• **Listed entries**
============================================================

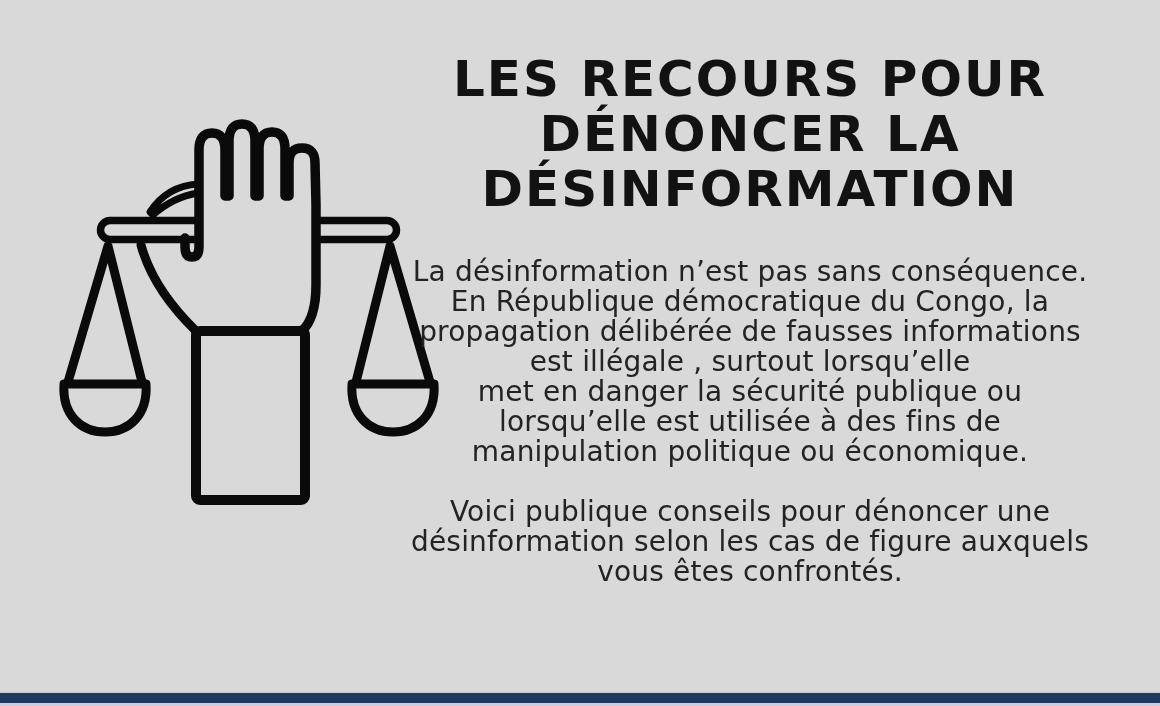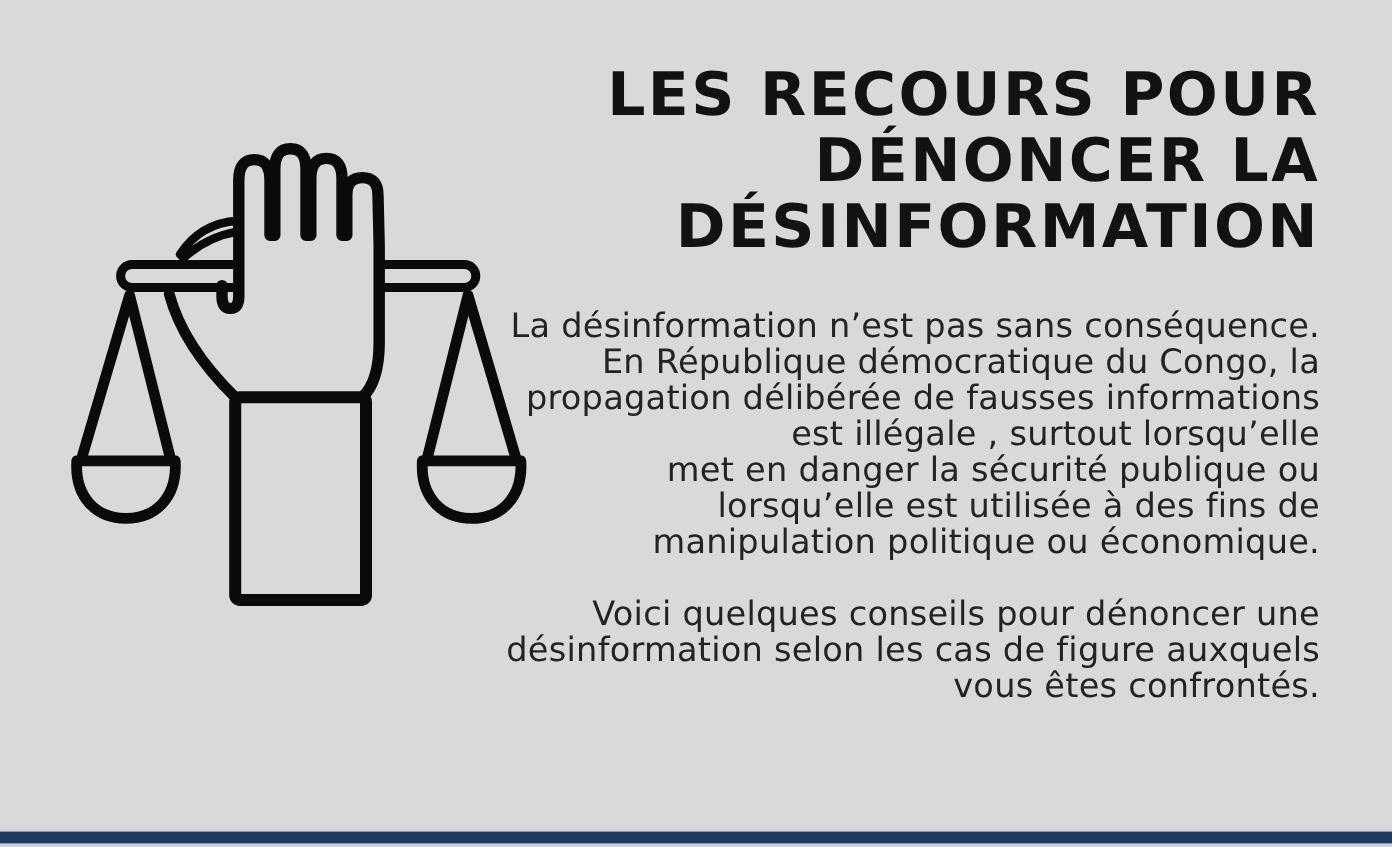--- a/index.html
+++ b/index.html
@@ -21,7 +21,7 @@
   .fillbg{fill:var(--bg);stroke:var(--ink);stroke-linecap:round;stroke-linejoin:round;}
   .coverbg{fill:var(--bg);stroke:none;}
 
-  .content{position:absolute;right:60px;top:0;width:700px;text-align:right;}
+  .content{position:absolute;right:60px;top:0;width:700px;text-align:center;}
   .title{
     margin-top:52px;
     font-size:50px;

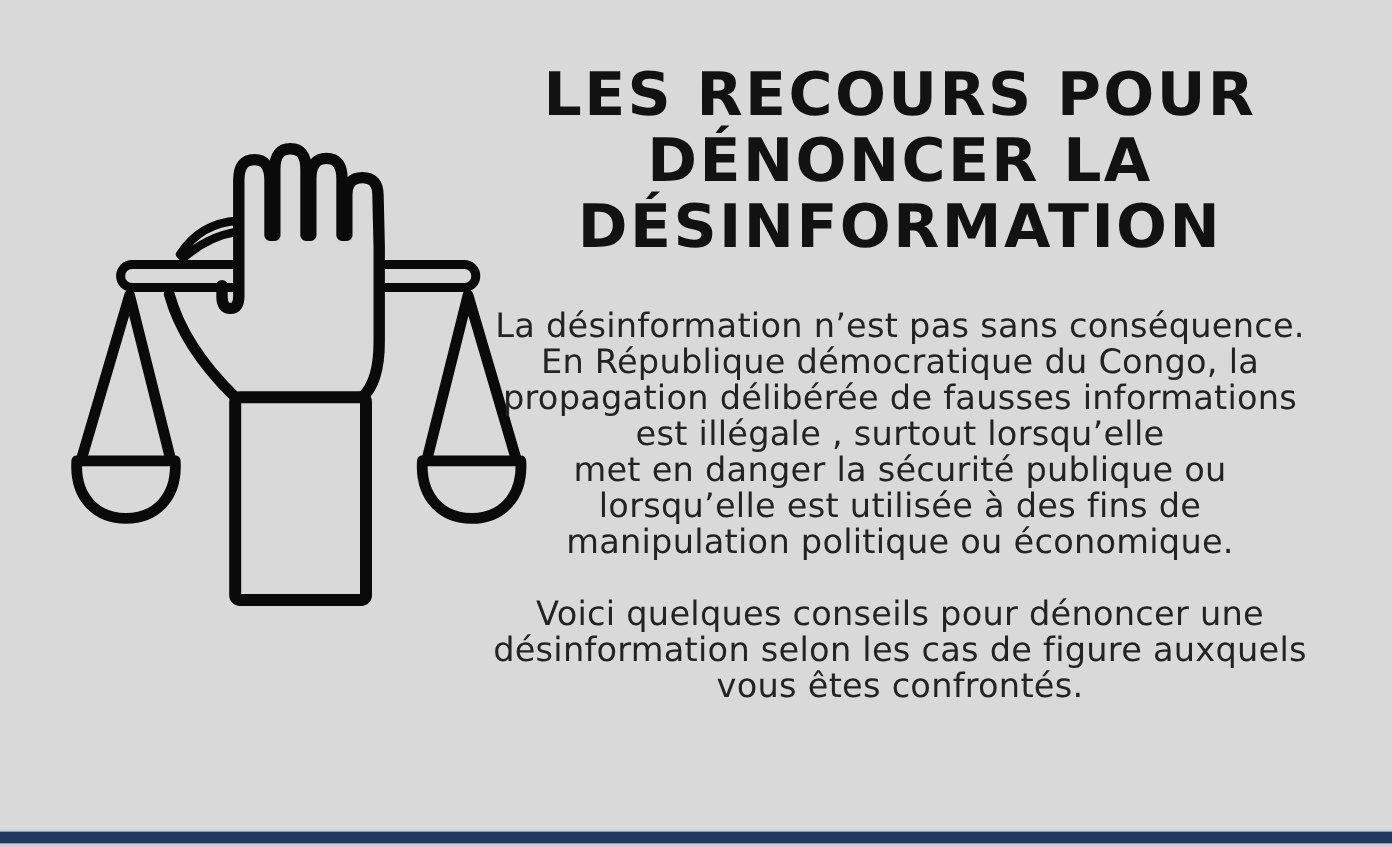--- a/index.html
+++ b/index.html
@@ -87,7 +87,7 @@
 met en danger la sécurité publique ou
 lorsqu’elle est utilisée à des fins de
 manipulation politique ou économique.</p>
-    <p class="para para-2">Voici quelques conseils pour dénoncer une
+    <p class="para para-2">Voici publique conseils pour dénoncer une
 désinformation selon les cas de figure auxquels
 vous êtes confrontés.</p>
   </div>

============================================================

• **To do**
If an entry above contains a picture, leave that picture out and copy everything else exactly.

• **Written solution**
--- a/index.html
+++ b/index.html
@@ -21,7 +21,7 @@
   .fillbg{fill:var(--bg);stroke:var(--ink);stroke-linecap:round;stroke-linejoin:round;}
   .coverbg{fill:var(--bg);stroke:none;}
 
-  .content{position:absolute;right:60px;top:0;width:700px;text-align:right;}
+  .content{position:absolute;right:60px;top:0;width:700px;text-align:center;}
   .title{
     margin-top:52px;
     font-size:50px;

--- a/index.html
+++ b/index.html
@@ -87,7 +87,7 @@
 met en danger la sécurité publique ou
 lorsqu’elle est utilisée à des fins de
 manipulation politique ou économique.</p>
-    <p class="para para-2">Voici quelques conseils pour dénoncer une
+    <p class="para para-2">Voici publique conseils pour dénoncer une
 désinformation selon les cas de figure auxquels
 vous êtes confrontés.</p>
   </div>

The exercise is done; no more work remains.